# 04.1 Introduction to extraction processes

The goal of this laboratory session is for you to implement and orchestrate extraction processes for the AdventureWorks data warehouse.

First lets recall the available data sources:

- AdventureWorks Core (MySQL)
- AdventureWorks HR Files (HTTP Server)
- AdventureWorks Reviews API (REST API)                                                                            - 

Each of the sources is of a different kind and will require a specific approach to be able to extract the data from it.
                                                                                            

## 1. Resources for extracting data from a MySQL database

Most of the existent databases require an special driver (connector) to communicate with them. In this case we installed the driver for MySQL during the image creation process in the Dockerfile (`aw-dwh/config/aio/dockerfile`)

```
# Download and install MySQL JDBC driver
RUN curl -L -o /opt/spark/jars/mysql-connector-j-${MYSQL_VERSION}.jar \
    "https://repo1.maven.org/maven2/com/mysql/mysql-connector-j/${MYSQL_VERSION}/mysql-connector-j-${MYSQL_VERSION}.jar" 
```

Having the driver installed we defined a Dagster resource to represent a MySQL database, remember from the previous lab that a Dagster resource should always represent an external service.

In [None]:
class MySQLResource(ConfigurableResource, ABC):
    
    host: str = Field(description="The hostname or IP address of the MySQL server.")
    port: str = Field(description="The port on which the MySQL server is listening, defaults to 3306.")
    database: str = Field(description="The name of the MySQL database to connect to.")
    user: str = Field(description="The username for authenticating with the MySQL server.")
    password: str = Field(description="The password associated with the given username.")
    
    @abstractmethod
    def fetch_table(self, table_name: str) -> Any:
        pass

    def _get_connection_string(self) -> str:
        return f"jdbc:mysql://{self.host}:{self.port}/{self.database}"

The `MySQLResource` class receives in its constructor the database credentials and its able to build a connection string for the database.

Also there is an abstract method `fetch_table` to customize the way we extract the data from the table. In this case we used PySpark to extract the data from the table.

In [None]:
class PySparkMySQLResource(MySQLResource):

    pyspark: ResourceDependency[PySparkResource]
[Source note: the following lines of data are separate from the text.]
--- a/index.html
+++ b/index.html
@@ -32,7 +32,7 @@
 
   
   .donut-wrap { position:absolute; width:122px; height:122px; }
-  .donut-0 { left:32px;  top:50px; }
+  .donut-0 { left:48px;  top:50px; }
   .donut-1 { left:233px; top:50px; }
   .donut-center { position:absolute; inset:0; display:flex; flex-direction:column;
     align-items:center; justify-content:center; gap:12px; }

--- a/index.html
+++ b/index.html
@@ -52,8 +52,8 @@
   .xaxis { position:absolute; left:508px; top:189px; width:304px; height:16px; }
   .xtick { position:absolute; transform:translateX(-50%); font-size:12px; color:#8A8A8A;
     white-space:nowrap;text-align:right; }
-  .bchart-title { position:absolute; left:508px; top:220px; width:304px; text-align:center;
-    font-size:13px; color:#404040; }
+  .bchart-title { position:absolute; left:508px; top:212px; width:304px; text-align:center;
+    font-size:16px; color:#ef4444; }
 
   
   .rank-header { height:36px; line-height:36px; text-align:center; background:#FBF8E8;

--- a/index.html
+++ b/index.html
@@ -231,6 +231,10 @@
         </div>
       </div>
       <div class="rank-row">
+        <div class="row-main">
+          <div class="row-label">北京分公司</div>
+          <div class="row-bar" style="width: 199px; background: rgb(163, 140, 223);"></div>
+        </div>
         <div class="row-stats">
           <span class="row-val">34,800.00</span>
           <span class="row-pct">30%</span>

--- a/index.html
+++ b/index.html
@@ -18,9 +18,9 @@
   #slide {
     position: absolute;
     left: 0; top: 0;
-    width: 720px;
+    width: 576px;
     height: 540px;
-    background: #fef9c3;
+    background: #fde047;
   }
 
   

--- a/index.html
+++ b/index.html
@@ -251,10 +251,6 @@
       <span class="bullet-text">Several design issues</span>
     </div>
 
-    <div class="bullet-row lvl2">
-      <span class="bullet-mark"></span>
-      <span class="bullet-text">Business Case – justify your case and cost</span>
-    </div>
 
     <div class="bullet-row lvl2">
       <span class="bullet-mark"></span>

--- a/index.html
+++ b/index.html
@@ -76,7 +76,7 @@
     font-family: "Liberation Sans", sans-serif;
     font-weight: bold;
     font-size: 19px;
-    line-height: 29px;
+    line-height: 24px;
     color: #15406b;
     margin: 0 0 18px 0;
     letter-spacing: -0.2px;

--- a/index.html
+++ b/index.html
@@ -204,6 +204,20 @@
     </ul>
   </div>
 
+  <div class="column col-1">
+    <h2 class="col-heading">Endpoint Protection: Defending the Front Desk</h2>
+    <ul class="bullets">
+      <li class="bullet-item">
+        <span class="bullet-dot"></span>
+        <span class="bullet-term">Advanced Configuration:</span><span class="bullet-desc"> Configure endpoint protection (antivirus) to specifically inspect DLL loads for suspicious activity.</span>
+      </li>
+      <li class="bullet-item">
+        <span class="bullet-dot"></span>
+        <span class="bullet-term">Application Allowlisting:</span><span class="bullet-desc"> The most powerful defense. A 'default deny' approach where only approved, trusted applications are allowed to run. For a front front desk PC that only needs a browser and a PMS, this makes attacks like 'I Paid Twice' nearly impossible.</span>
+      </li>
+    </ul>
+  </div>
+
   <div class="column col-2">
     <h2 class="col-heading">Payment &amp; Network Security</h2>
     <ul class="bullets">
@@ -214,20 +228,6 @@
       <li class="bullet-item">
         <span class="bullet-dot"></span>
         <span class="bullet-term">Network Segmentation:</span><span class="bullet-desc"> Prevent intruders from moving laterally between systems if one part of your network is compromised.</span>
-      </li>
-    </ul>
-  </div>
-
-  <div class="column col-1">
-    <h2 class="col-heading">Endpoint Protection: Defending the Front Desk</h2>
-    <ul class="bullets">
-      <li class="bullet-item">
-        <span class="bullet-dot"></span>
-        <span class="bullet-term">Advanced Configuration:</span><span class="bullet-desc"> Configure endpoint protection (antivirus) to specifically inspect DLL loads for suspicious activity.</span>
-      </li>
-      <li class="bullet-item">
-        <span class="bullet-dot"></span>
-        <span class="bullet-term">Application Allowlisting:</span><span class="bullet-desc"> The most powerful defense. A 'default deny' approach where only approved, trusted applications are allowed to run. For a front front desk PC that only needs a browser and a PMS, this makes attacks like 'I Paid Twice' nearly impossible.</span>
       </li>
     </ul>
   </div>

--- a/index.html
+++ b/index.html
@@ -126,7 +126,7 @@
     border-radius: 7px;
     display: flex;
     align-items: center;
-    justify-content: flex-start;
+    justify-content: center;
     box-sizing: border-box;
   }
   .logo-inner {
    def fetch_table(self, table_name: str) -> DataFrame:
        df = self.pyspark.spark_session.read.jdbc(
            url=self._get_connection_string(), # the connection string
            table=table_name,
            properties={
                "user": self.user,
                "password": self.password,
                "driver": "com.mysql.cj.jdbc.Driver", # this specifies the driver for the connection
                "fetchSize": "10000" # this specifies how many rows we extract at a time
            }
        )

        return df

## 2. Defining the assets

To hold the assets code we created a `landing` folder within the assets folder, remember that this folder must be a module so we also created a `__init__.py` file.

To define all the AdventureWorks Core (MySQL) assets we created the `aw_core_mysql.py` file.

In [None]:
import dagster as dg
from adventureworks_orchestration.resources.mysql_resource import MySQLResource
from adventureworks_orchestration.constants import *
from pyspark.sql import DataFrame


# You can also dinamically define your assets, unlike a multi asset dinamically defined assets
# support native parallelism 

aw_core_tables = [] # ???

def get_landing_aw_core_table_asset(table: str):
    raise NotImplementedError()

def get_bronze_aw_core_assets():
    return [get_landing_aw_core_table_asset(table) for table in aw_core_tables]


ASSETS = get_bronze_aw_core_assets()

This file follows a different approach to declare the assets that the one we used in the previous lab. In this case we defined a `get_landing_aw_core_table_asset` method that given a table constructs its corresponding assets. Then we build the assets for all tables and declared them as a constant in the file.

Don't forget to register your new assets in the `definitions.py` file!